Diary, 24th of July, 2009 - From Bucharest to Svilengrad

Another day, another country. Today we drove from Bucharest to Svilengrad, on the Bulgarian/Turkish border. It is here that our easy EU border crossings end.

Our hotel last night in Bucharest has been something of a mixed experience. Sleeping on a real bed in an airconditioned room was so luxurious it felt completely sinful, but on the downside we only got about 5 hours sleep and the provided internet was so slow as to be completely unusable. On the upside, the woeful internet service provided us some bargaining ammunition and we got our parking for free.

Somewhere on the road coming into Romania yesterday, our power inverter failed. Since we've been relying on the inverter to keep our laptop and cameras charged, this is a bit of a problem, so before driving to Bulgaria we figured we'd better try get a replacement in Bucharest.

A man one or two hundred kilometres out of Bucharest had told us of a computer store chain that would "definitely" have power inverters. Armed with the name of the store, we'd looked up the address last night on the painfully slow internet. We figured we had it all sorted out - a quick drive across town, grab an inverter, and hit the road to make it to Svilengrad early in the evening...

The first sign of trouble came when we asked at the front desk of the hotel if the nearest store was where google maps had told us it was. It wasn't. Instead the nearest was 30-40minutes drive. Not too bad. Of course, the roads we wanted to take to get to this store were being ripped up for some major reconstruction - which combined with a river with only a few crossing points meant more like 90minutes, in our non-airconditioned Micra, in 35degree heat and diesel exhaust.
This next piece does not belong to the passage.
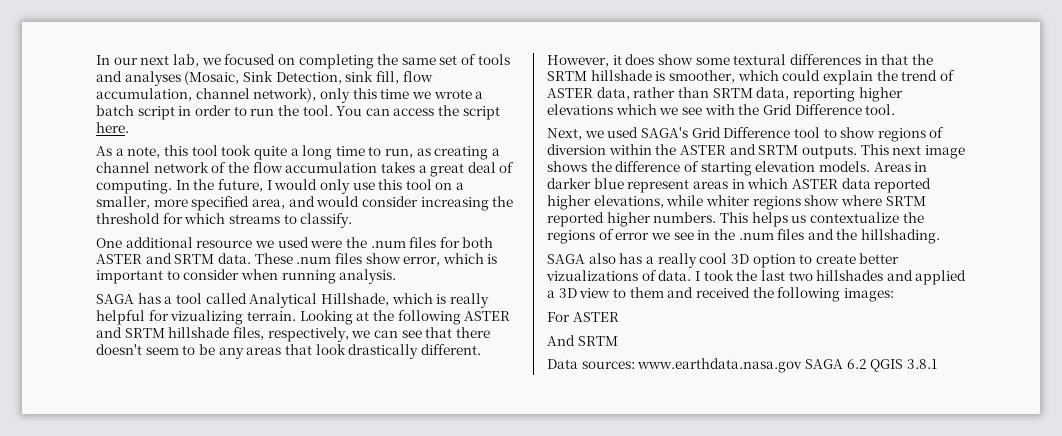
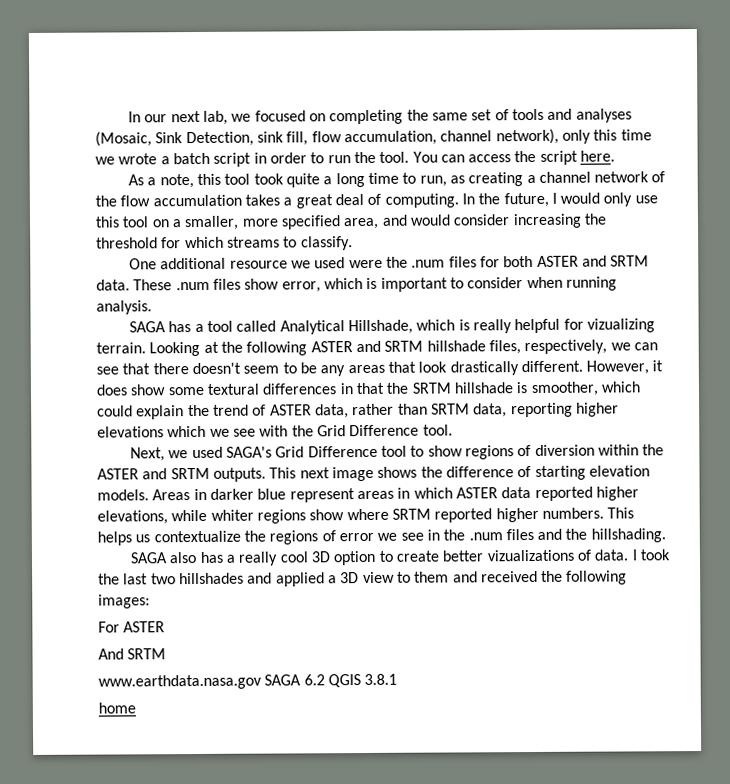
[547,359,635,369] Data sources: -> (167, 654) none
(937, 364) none -> [98,702,136,714] // home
We finally make it to the address of our computer store, but it looked more like an industrial park. We rolled up to the gate and asked the security guard if we were at the right place. He said yes, and motioned that we drive down the back left corner and gave us a ticket. We drove in, parked up and walked into the store.

They didn't sell power inverters, but they did have a computer with internet that they let us use. After a bit of searching around on the net we found a place advertising power inverters in Bucharest, so we asked if we could use the phone and called up to see if they had any in stock, and if we could buy one today. The man on the other side of the phone spoke no english, so one of the people from the computer store kindly spoke with him for us.

We figure that we now had this power inverter business under control. Another half hour drive, pick it up, then off to Bulgaria. We found it to the street of our power inverter selling "business" fairly easily - but we couldn't for the life of us find the actual building. The whole street seemed to only be large run-down apartment buildings. The first 3 or 4 people we asked had no idea either, but luckily, one guy who was just about to leave went in to bat for us.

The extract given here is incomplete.